🤖 AI Summary
To address the limited effectiveness of label propagation and self-training in few-shot semi-supervised graph learning, this paper proposes a novel algorithm grounded in source-term-incorporated fractional-order heat kernel dynamics. Methodologically, it introduces the fractional power of the graph Laplacian into diffusion models, enabling global, non-local multi-hop label propagation via variational principles. An efficient and scalable computational framework for the fractional heat kernel is developed by integrating Chebyshev polynomial approximation with GCN and GAT architectures.
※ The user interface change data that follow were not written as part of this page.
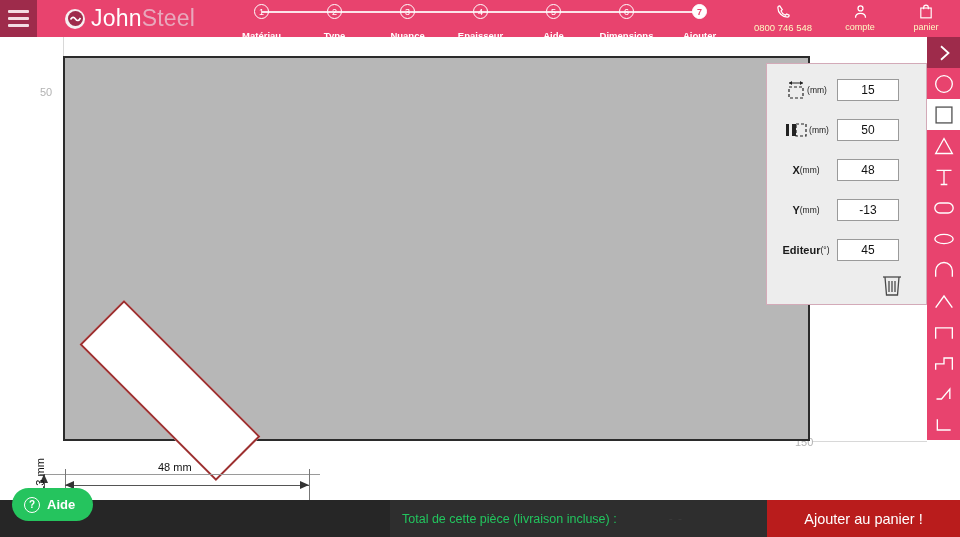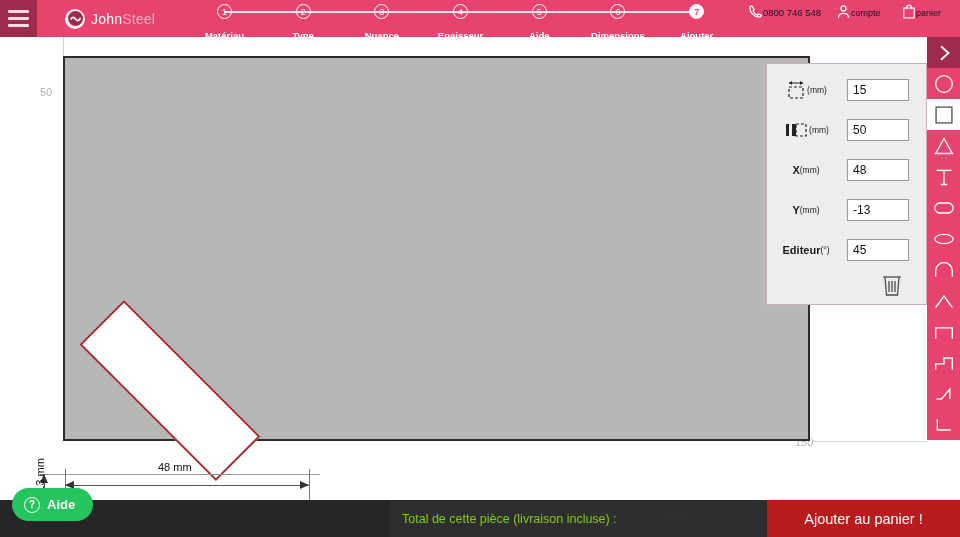--- a/index.html
+++ b/index.html
@@ -29,7 +29,7 @@
     width: 20px; height: 20px; border-radius: 50%;
     background: #f5f0f1; display: flex; align-items: center; justify-content: center;
   }
-  .logo-text { font-size: 14px; letter-spacing: .2px; }
+  .logo-text { font-size: 23px; letter-spacing: .2px; }
   .logo-text .a { color: #ffffff; font-weight: 400; }
   .logo-text .b { color: #e8a8bc; font-weight: 400; }
 

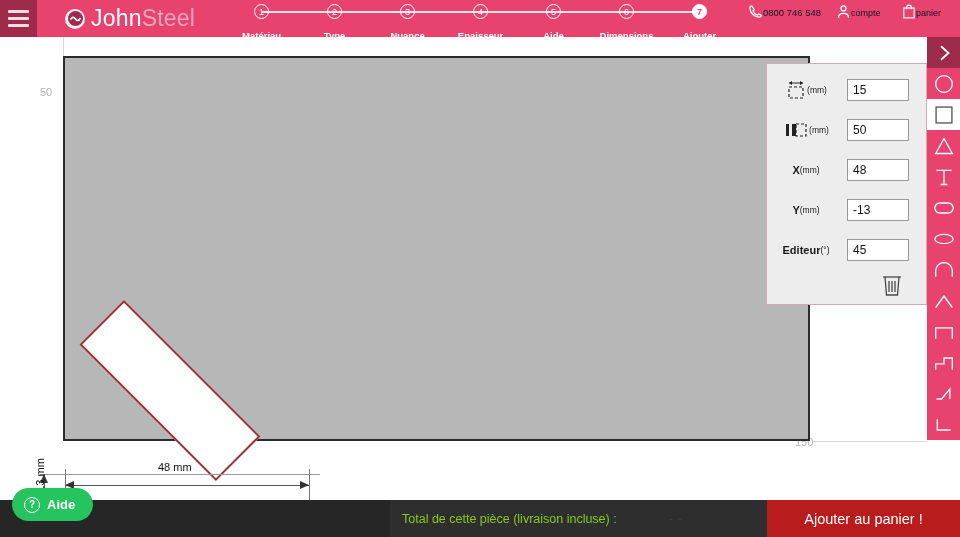--- a/index.html
+++ b/index.html
@@ -54,7 +54,7 @@
   .step:last-child .bar { display: none; }
 
   .hdr-actions { display: flex; align-items: flex-start; gap: 18px; padding-top: 3px; padding-right: 10px; }
-  .hdr-act { display: flex; flex-direction: row; align-items: center; color: #0f172a; cursor: pointer; width: 48px; }
+  .hdr-act { display: flex; flex-direction: column; align-items: center; color: #fef9c3; cursor: pointer; width: 48px; }
   .hdr-act .gl { height: 17px; display: flex; align-items: center; justify-content: center; }
   .hdr-act .tx { font-size: 9px; margin-top: 2px; white-space: nowrap; }
   .hdr-act.phone .tx { font-size: 9.5px; }

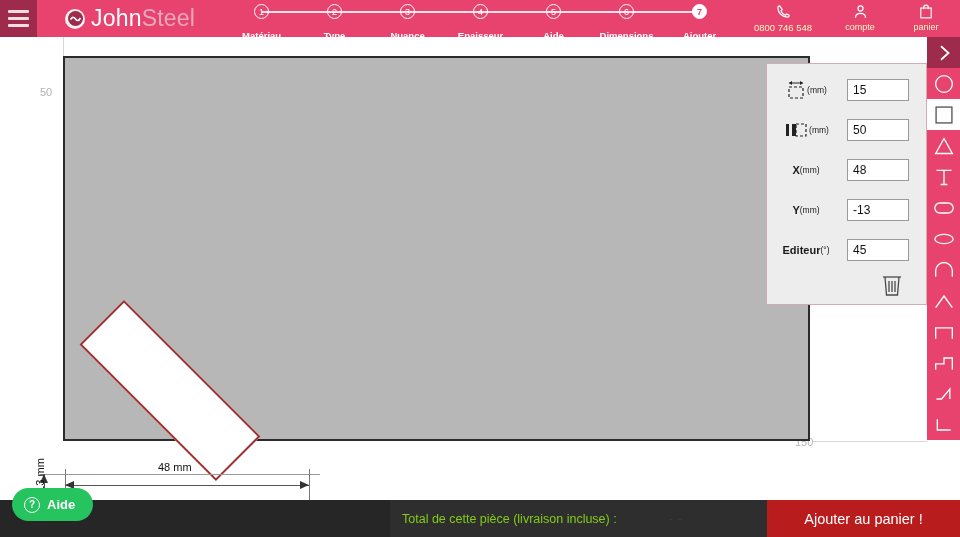--- a/index.html
+++ b/index.html
@@ -119,9 +119,9 @@
   .prow .lab .main { font-size: 11px; font-weight: bold; line-height: 13px; }
   .prow .lab .unit { font-size: 8.5px; line-height: 11px; }
   .prow input {
-    width: 62px; height: 22px; margin-left: 10px;
+    width: 62px; height: 22px; 
     border: 1px solid #9a9a9a; background: #ffffff; color: #111;
-    font-size: 12px; font-family: "Liberation Sans", sans-serif; padding: 0 5px;
+    font-size: 12px; font-family: "Liberation Sans", sans-serif; padding: 0 5px; text-align: center;
   }
   .prow .icon-lab { height: 17px; display: flex; align-items: center; justify-content: center; }
   .trash-row { display: flex; justify-content: flex-end; padding-right: 22px; margin-top: 2px; }

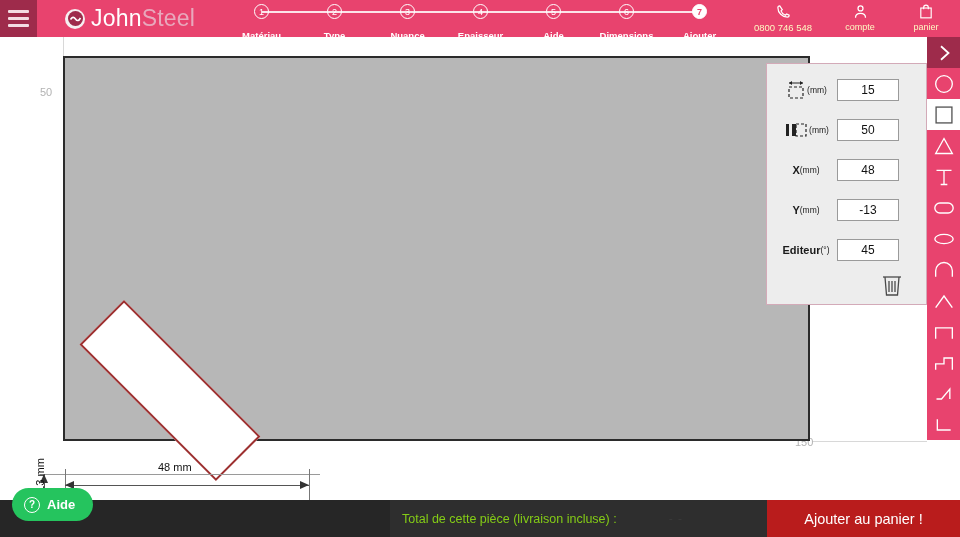--- a/index.html
+++ b/index.html
@@ -156,7 +156,7 @@
     position: absolute; left: 390px; top: 0; height: 37px; width: 377px;
     background: #2e2e2e; display: flex; align-items: center;
   }
-  .total-lbl { font-size: 12.5px; color: #84cc16; margin-left: 12px; white-space: nowrap; }
+  .total-lbl { font-size: 12.5px; color: #22c55e; margin-left: 12px; white-space: nowrap; }
   .total-val { font-size: 12px; color: #3b3b3b; margin-left: 52px; letter-spacing: 1px; }
   .cart-btn {
     position: absolute; right: 0; top: 0; width: 193px; height: 37px;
The approach significantly enhances model expressivity and robustness under extremely low labeling rates (e.g., 1%–5%), outperforming conventional diffusion methods and state-of-the-art GNNs across multiple standard graph benchmarks. Key contributions include: (i) the first formulation of fractional-order diffusion dynamics with explicit source terms for semi-supervised graph learning; (ii) a theoretically principled, computationally tractable framework unifying spectral and spatial GNN designs; and (iii) empirical gains in accuracy and stability under severe label scarcity.
📝 Abstract
In this work, we introduce novel algorithms for label propagation and self-training using fractional heat kernel dynamics with a source term. We motivate the methodology through the classical correspondence of information theory with the physics of parabolic evolution equations. We integrate the fractional heat kernel into Graph Neural Network architectures such as Graph Convolutional Networks and Graph Attention, enhancing their expressiveness through adaptive, multi-hop diffusion. By applying Chebyshev polynomial approximations, large graphs become computationally feasible. Motivating variational formulations demonstrate that by extending the classical diffusion model to fractional powers of the Laplacian, nonlocal interactions deliver more globally diffusing labels. The particular balance between supervision of known labels and diffusion across the graph is particularly advantageous in the case where only a small number of labeled training examples are present. We demonstrate the effectiveness of this approach on standard datasets.